*** Block opens ***

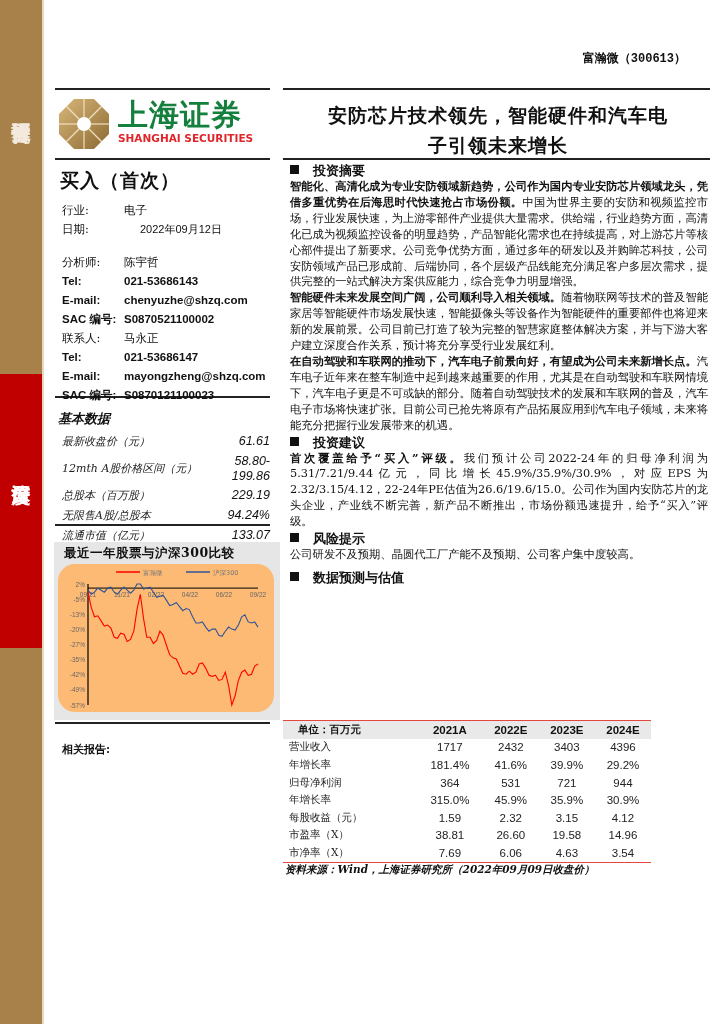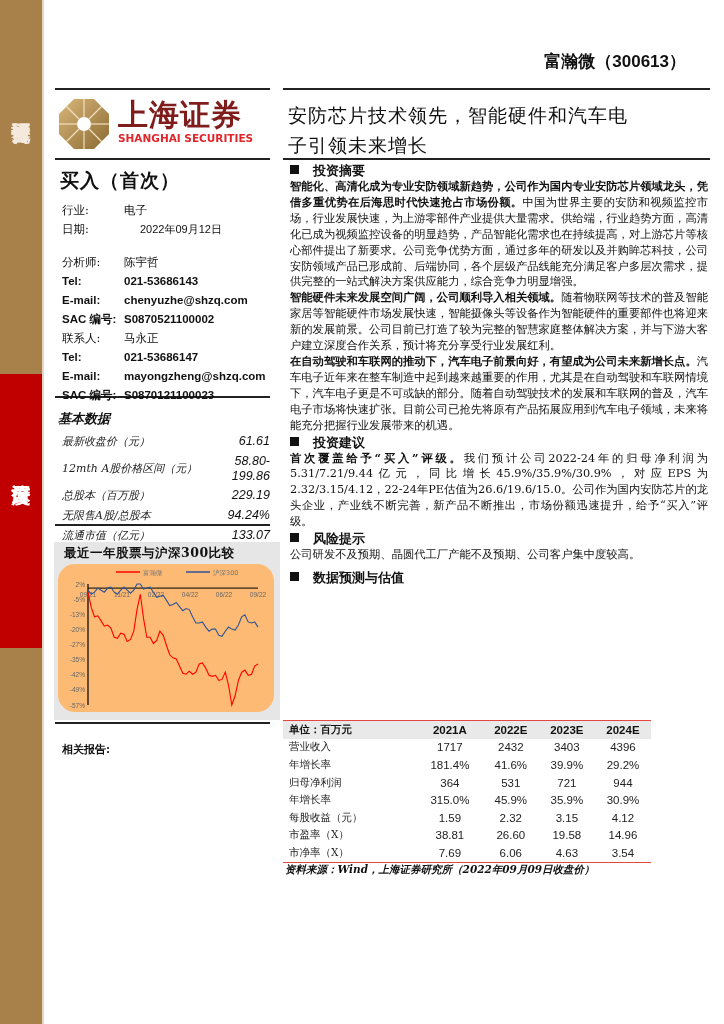--- a/index.html
+++ b/index.html
@@ -14,7 +14,7 @@
   .sb-text.t2{top:470px;left:10px;width:22px;color:#fff;}
 
   .hline{position:absolute;height:2px;background:#222;}
-  .company{position:absolute;right:38px;top:50px;font-family:Liberation Sans, sans-serif;font-weight:bold;font-size:17px;color:#111;}
+  .company{position:absolute;right:38px;top:50px;font-family:Liberation Mono, monospace;font-weight:bold;font-size:12px;color:#111;}
 
   .logo{position:absolute;left:58px;top:96px;width:200px;height:54px;}
   .logo-text-cn{position:absolute;left:60px;top:2px;font-family:"DejaVu Sans",sans-serif;font-weight:bold;font-size:30px;color:#7f1d1d;letter-spacing:1px;line-height:34px;}

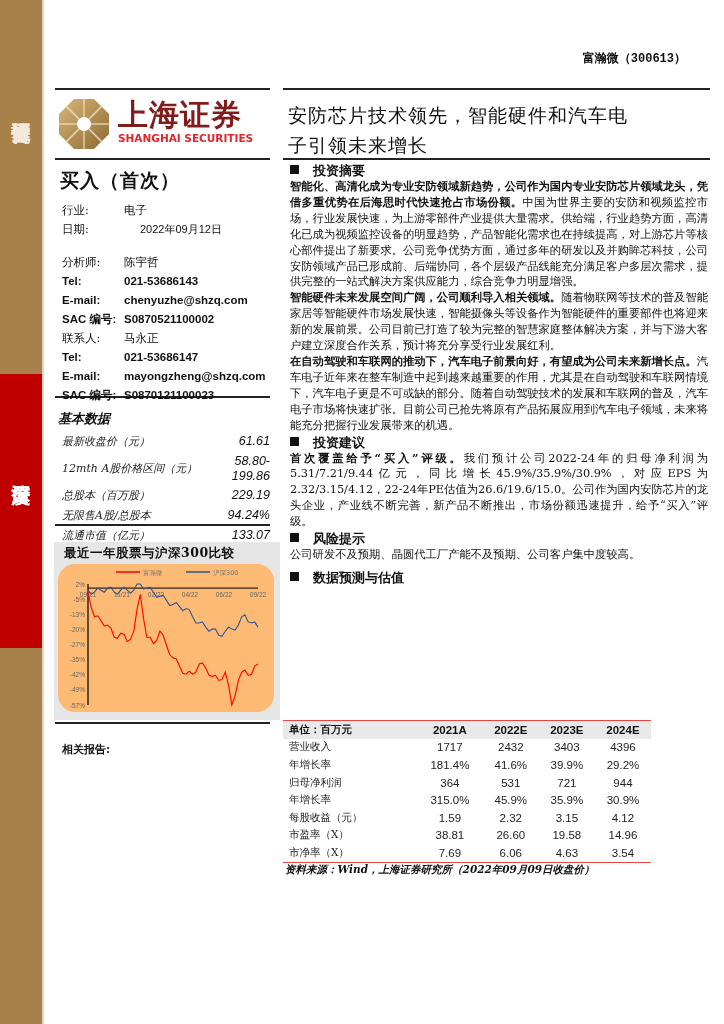--- a/index.html
+++ b/index.html
@@ -17,7 +17,7 @@
   .company{position:absolute;right:38px;top:50px;font-family:Liberation Mono, monospace;font-weight:bold;font-size:12px;color:#111;}
 
   .logo{position:absolute;left:58px;top:96px;width:200px;height:54px;}
-  .logo-text-cn{position:absolute;left:60px;top:2px;font-family:"DejaVu Sans",sans-serif;font-weight:bold;font-size:30px;color:#7f1d1d;letter-spacing:1px;line-height:34px;}
+  .logo-text-cn{position:absolute;left:60px;top:2px;font-family:"DejaVu Sans",sans-serif;font-weight:bold;font-size:30px;color:#15803d;letter-spacing:1px;line-height:34px;}
   .logo-text-en{position:absolute;left:60px;top:36px;font-family:"DejaVu Sans",sans-serif;font-weight:bold;font-size:10.5px;color:#e0252b;letter-spacing:0px;}
 
   .title{position:absolute;left:288px;width:420px;top:100px;text-align:left;font-size:19px;line-height:30px;font-weight:normal;letter-spacing:1px;}

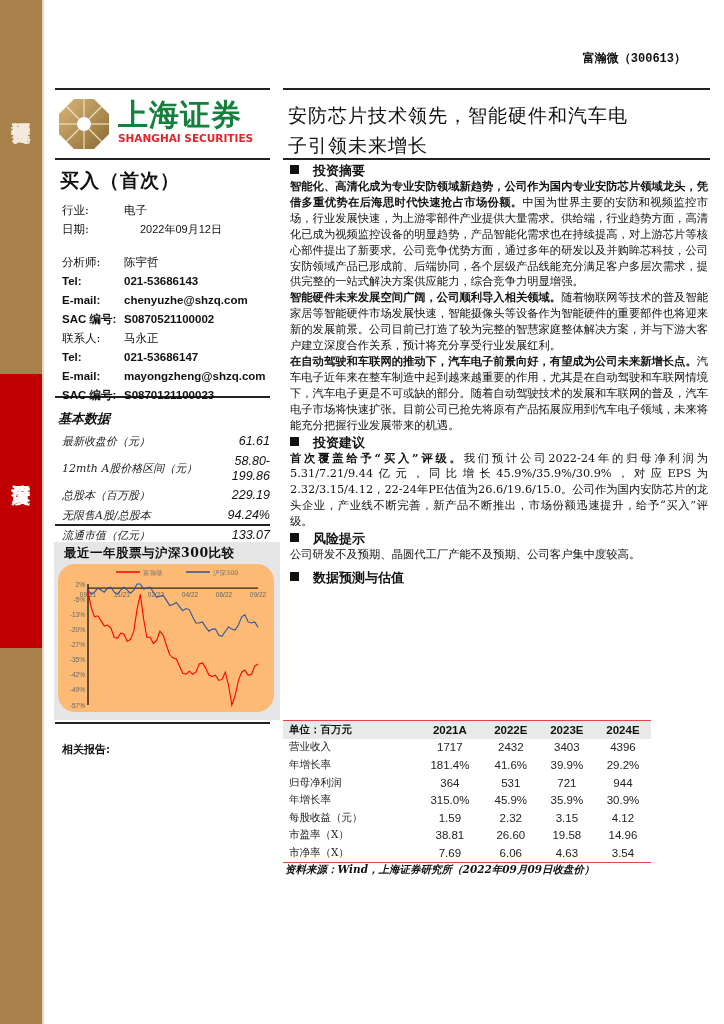--- a/index.html
+++ b/index.html
@@ -20,7 +20,7 @@
   .logo-text-cn{position:absolute;left:60px;top:2px;font-family:"DejaVu Sans",sans-serif;font-weight:bold;font-size:30px;color:#15803d;letter-spacing:1px;line-height:34px;}
   .logo-text-en{position:absolute;left:60px;top:36px;font-family:"DejaVu Sans",sans-serif;font-weight:bold;font-size:10.5px;color:#e0252b;letter-spacing:0px;}
 
-  .title{position:absolute;left:288px;width:420px;top:100px;text-align:left;font-size:19px;line-height:30px;font-weight:normal;letter-spacing:1px;}
+  .title{position:absolute;left:288px;width:420px;top:100px;text-align:center;font-size:19px;line-height:30px;font-weight:bold;letter-spacing:1px;}
 
   .rating{position:absolute;left:60px;width:210px;top:168px;text-align:left;font-size:19px;font-weight:bold;letter-spacing:1px;}
 

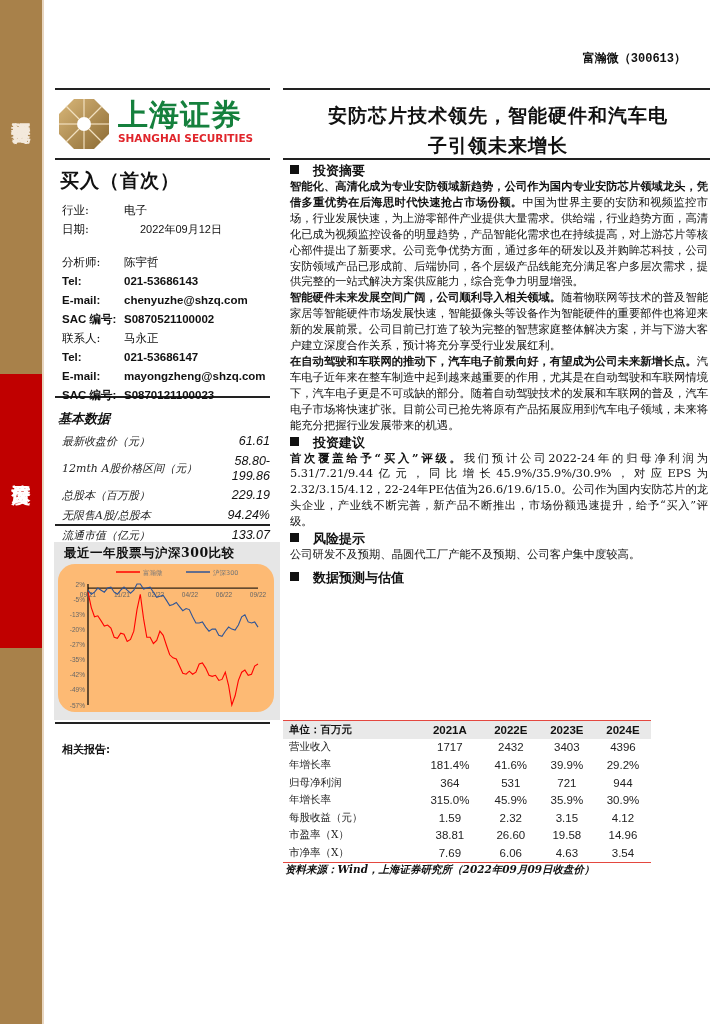--- a/index.html
+++ b/index.html
@@ -53,7 +53,7 @@
   th,td{height:17.6px;padding:0;font-weight:normal;}
   thead tr{background:#e9e9e9;}
   thead th{font-family:"Liberation Sans",sans-serif;font-weight:bold;font-size:11.5px;text-align:center;border-top:1.5px solid #e4473f;}
-  thead th.first{text-align:left;padding-left:6px;font-family:"DejaVu Serif",serif;font-size:10.5px;}
+  thead th.first{text-align:left;padding-left:15px;font-family:"DejaVu Serif",serif;font-size:10.5px;}
   tbody td{font-family:"Liberation Sans",sans-serif;font-size:11.5px;text-align:center;color:#222;margin-left:16px;}
   tbody td.first{text-align:left;padding-left:6px;font-family:"DejaVu Serif",serif;font-size:10.5px;}
   tbody tr.last td{border-bottom:1.5px solid #e4473f;}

*** Block closes ***

● **WHAT TO PRODUCE**
Within the records above, each line containing "background" is to be returned.

● **EXERCISE SOLUTION**
   .hline{position:absolute;height:2px;background:#222;}
   thead tr{background:#e9e9e9;}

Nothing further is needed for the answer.